Interne KI-Governance: Wie Unternehmen sichere, kontrollierte und DSGVO-konforme KI-Workflows etablieren

Maria Krüger

15 min less

15 Dezember, 2025

Inhalt

    Kostenlose persönliche Beratung
    Kontaktieren Sie uns
    Erhalten Sie eine Zusammenfassung in: ChatGPT Perplexity Claude Google AI Mode Grok

    Seit 2023 hat sich die Nutzung von künstlicher Intelligenz in deutschen Unternehmen grundlegend verändert. ChatGPT, Microsoft Copilot, Google Gemini und zahlreiche spezialisierte KI-Tools sind in Fachabteilungen eingezogen (oft schneller, als IT-Abteilungen oder Datenschutzbeauftragte reagieren konnten).

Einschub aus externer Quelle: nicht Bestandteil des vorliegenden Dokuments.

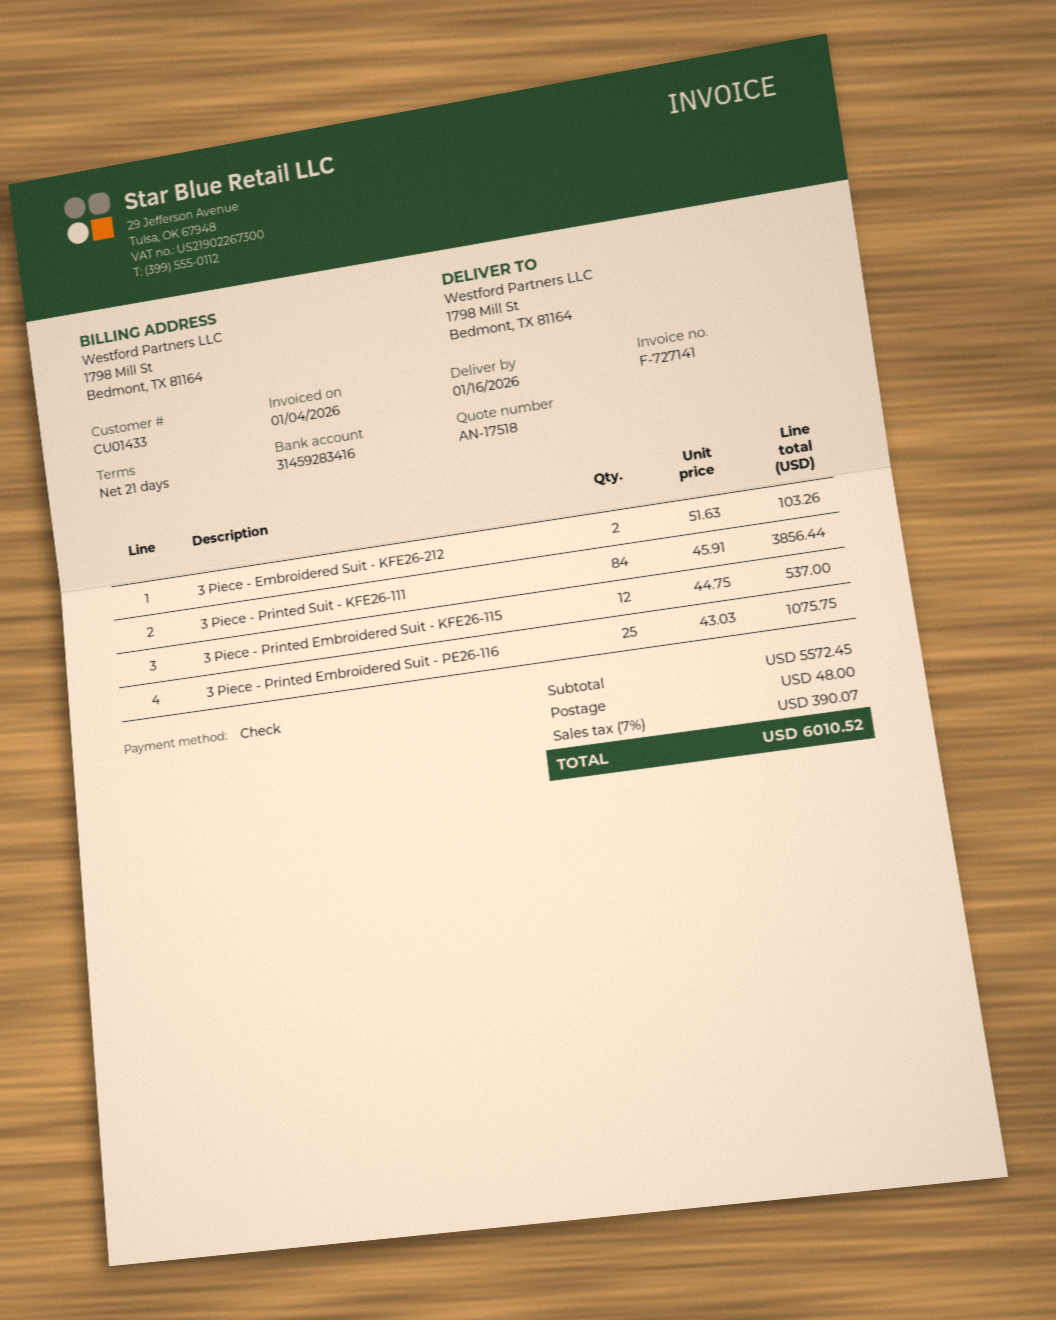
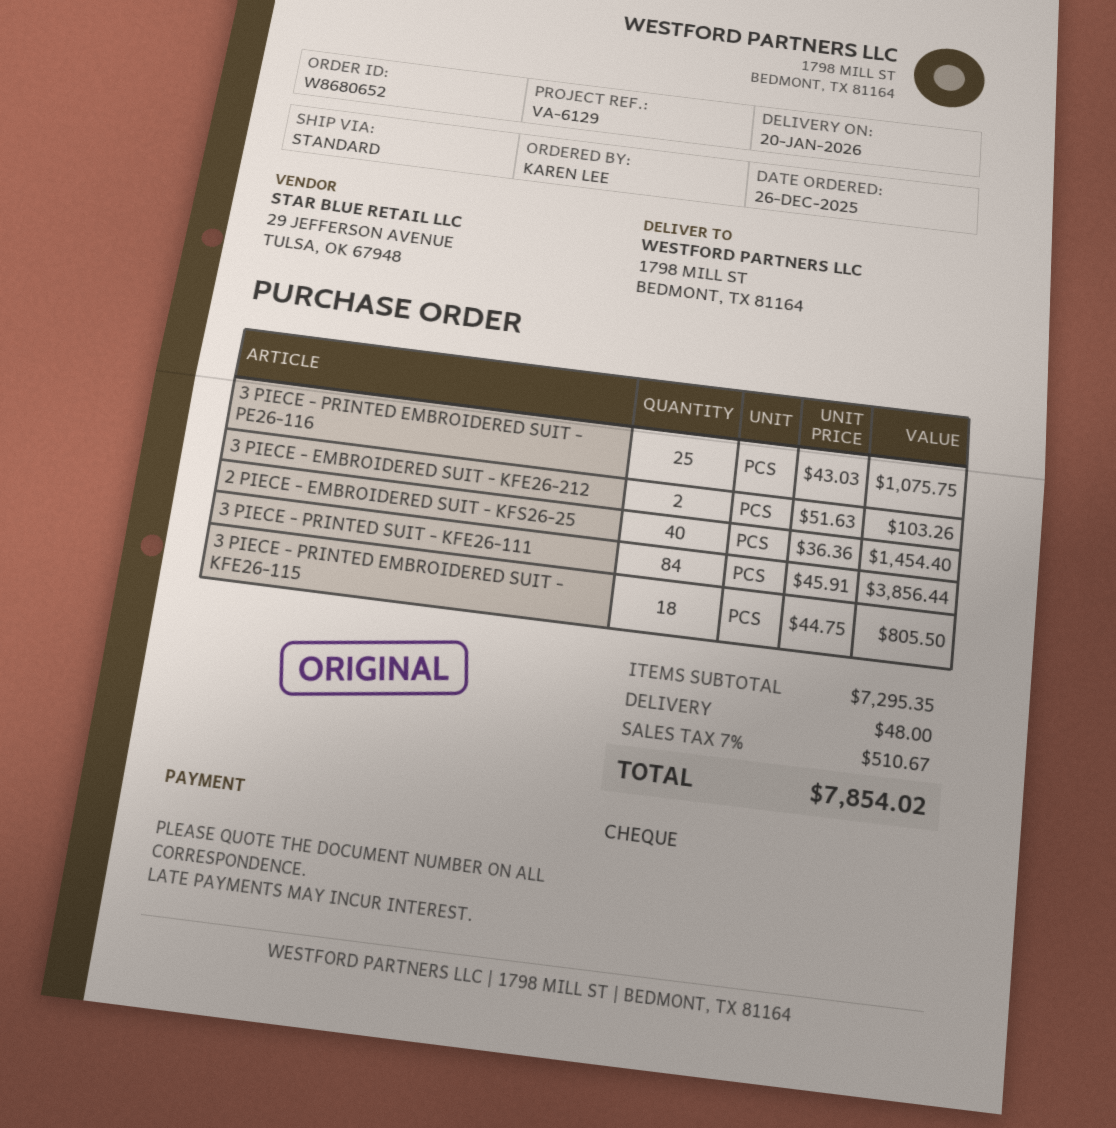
delivery date: 2026-01-16 -> 2026-01-20
3 Piece - Printed Embroidered Suit - KFE26-115: 12 x 44.75 = 537.00 -> 18 x 44.75 = 805.50
2 PIECE - EMBROIDERED SUIT - KFS26-25: none -> 40 x 36.36 = 1454.40
subtotal: 5572.45 -> 7295.35
tax: 7% = 390.07 -> 7% = 510.67
total: 6010.52 -> 7854.02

    Was als experimentelle Nutzung begann, ist heute Alltag: Mitarbeiter nutzen generative KI für E-Mail-Entwürfe, Präsentationen, Recherchen und sogar für die Analyse von Kundendaten. Genau hier setzt interne KI-Governance an. Sie schafft den Rahmen, der es Unternehmen ermöglicht, das Potenzial von KI zu nutzen, ohne dabei in rechtliche, sicherheitstechnische oder reputationsbezogene Fallstricke zu geraten.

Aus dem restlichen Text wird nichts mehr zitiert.